What? No... beep beeep beep...
"Um... hello?"
Vishnu?
"Yes, my child... you have reached... Vishnu"
Oh, right... um... Hi, I guess. Listen, I think I hit the wrong button.
"You do not wish to speak to the great and mighty Vishnu?"
Well, it's not that, it's just... I... uh... I'm not exactly one of your followers.
"Oh."
sorry
"No. No, really it's fine. I'm not upset. It's cool. Really."
Listen, I'm sorry. It's not personal or anything.
"Sure. whatever. You probably worship Mr. Christian god and his snotty son, don't you. Just because a guy can grow a beard, all of the sudden he's the mesiah or something..."
No, really. It's not like that.
"Oh yeah? Then why don't you want to worship me?"

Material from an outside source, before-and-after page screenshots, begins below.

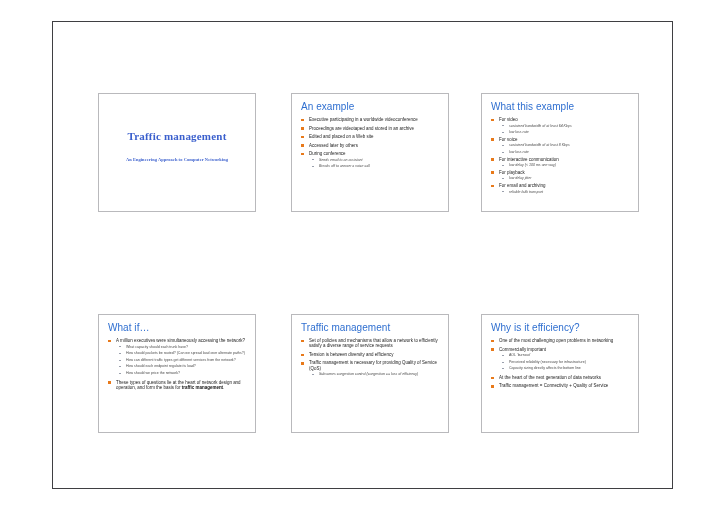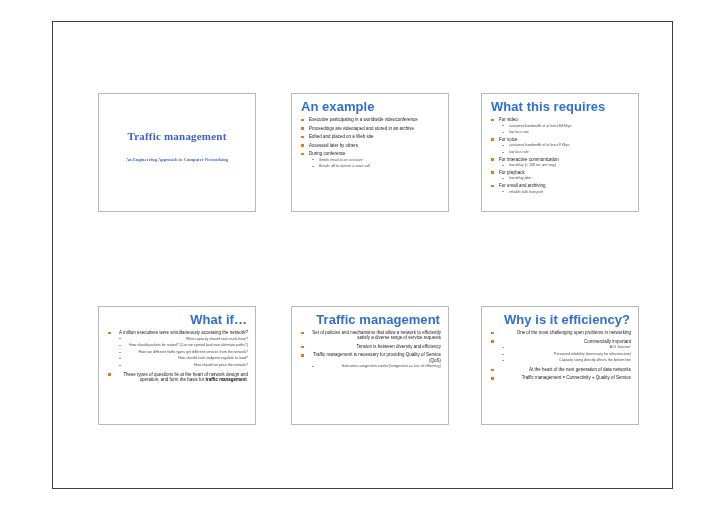"An example" .slide-title { font-size: 13px -> 10px; font-weight: bold -> normal }
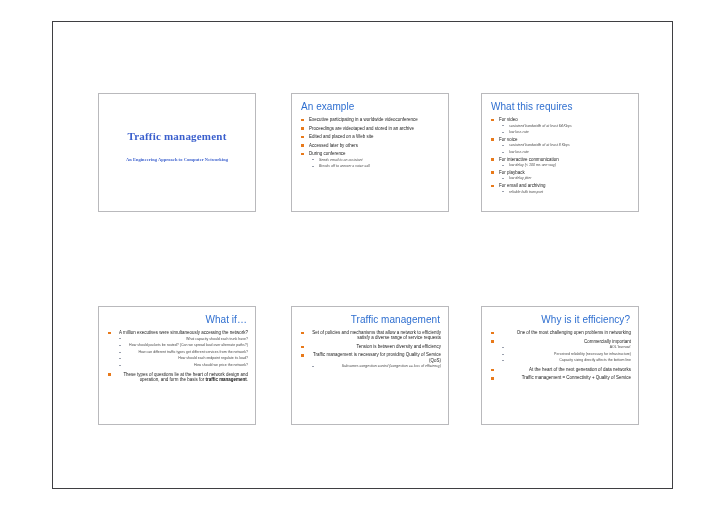"What this requires" div.slide-title { text: requires -> example }
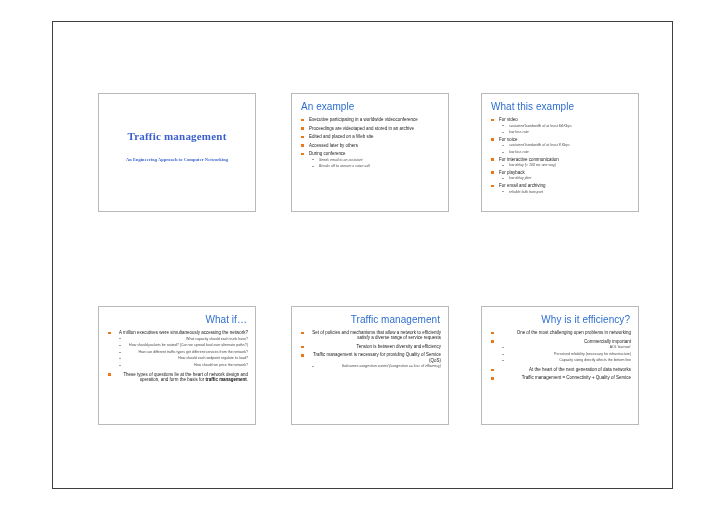"What if…" .r1 { text-align: right -> none; top: 284px -> 292px }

Well... I'm actually an athiest. Or... I was, I guess, until this conversation. I guess I'm going to have to give that up now.
"Really? I have shown you the way of the gods, right? Right? Before you didn't believe and now that you've spoke to me, you HAVE to believe. You'll worship me, right?"
Well... no, sorry.
"But I thought you now believed in gods?"
Well, yeah, it's a little hard to doubt you when I'm on the phone with one. But I still can't worship you.
"And why not?! I'm not good enough for you?"
Nonono, I'm sure you're a fine god. It's just that... well...
"Yes...?"
You're blue.
"Racist!"
No! Nothing like that, it just...
"What? What does it matter that I'm blue?"
Um... well... when I was a kid, the Smurfs always kinda freaked me out.
"You don't want to worship me because of a children's television show?"
yes?
"Hang on, I'm re-connecting you."
click click click
"Welcome to hell. For the pit of flames, press one. To be stabbed by pitchforks, press two....."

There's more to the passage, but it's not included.